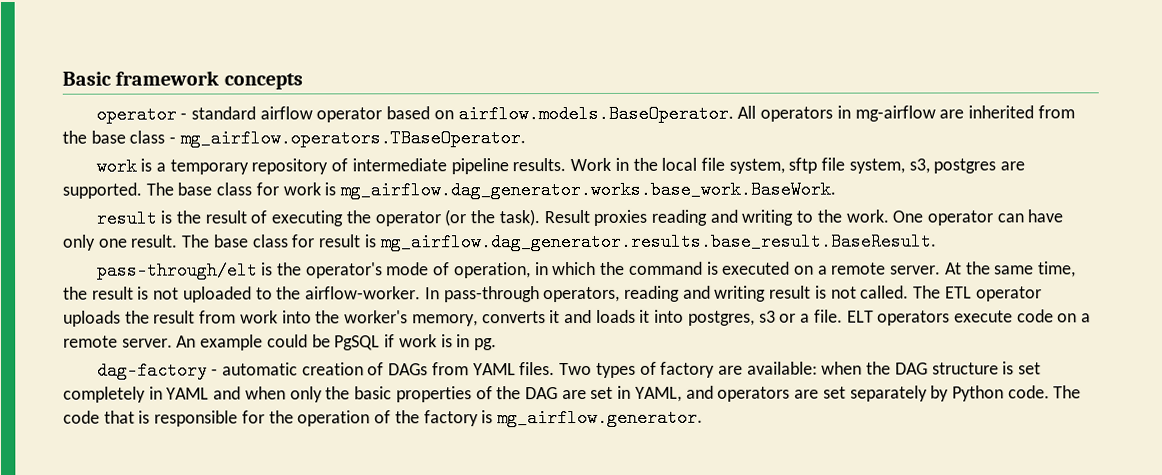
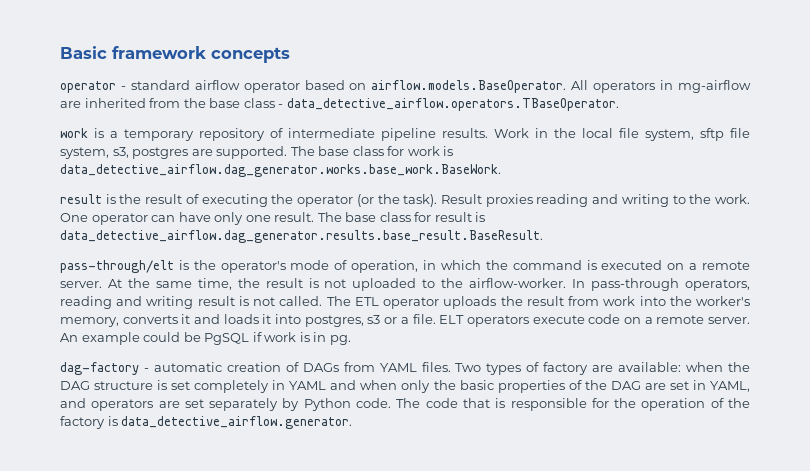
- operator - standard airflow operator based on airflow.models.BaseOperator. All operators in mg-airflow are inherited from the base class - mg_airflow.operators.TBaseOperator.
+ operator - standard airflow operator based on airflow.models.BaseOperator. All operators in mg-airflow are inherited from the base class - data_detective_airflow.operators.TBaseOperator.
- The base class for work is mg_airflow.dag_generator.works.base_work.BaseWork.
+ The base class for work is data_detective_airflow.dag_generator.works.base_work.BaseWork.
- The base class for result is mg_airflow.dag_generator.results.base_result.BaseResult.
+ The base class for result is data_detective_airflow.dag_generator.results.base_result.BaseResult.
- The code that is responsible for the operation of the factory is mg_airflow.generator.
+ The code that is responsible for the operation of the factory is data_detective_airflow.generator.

### TO DO
Restate the records above verbatim. Pictures stay out.

### EXERCISE ANSWER
- operator - standard airflow operator based on airflow.models.BaseOperator. All operators in mg-airflow are inherited from the base class - mg_airflow.operators.TBaseOperator.
+ operator - standard airflow operator based on airflow.models.BaseOperator. All operators in mg-airflow are inherited from the base class - data_detective_airflow.operators.TBaseOperator.
- The base class for work is mg_airflow.dag_generator.works.base_work.BaseWork.
+ The base class for work is data_detective_airflow.dag_generator.works.base_work.BaseWork.
- The base class for result is mg_airflow.dag_generator.results.base_result.BaseResult.
+ The base class for result is data_detective_airflow.dag_generator.results.base_result.BaseResult.
- The code that is responsible for the operation of the factory is mg_airflow.generator.
+ The code that is responsible for the operation of the factory is data_detective_airflow.generator.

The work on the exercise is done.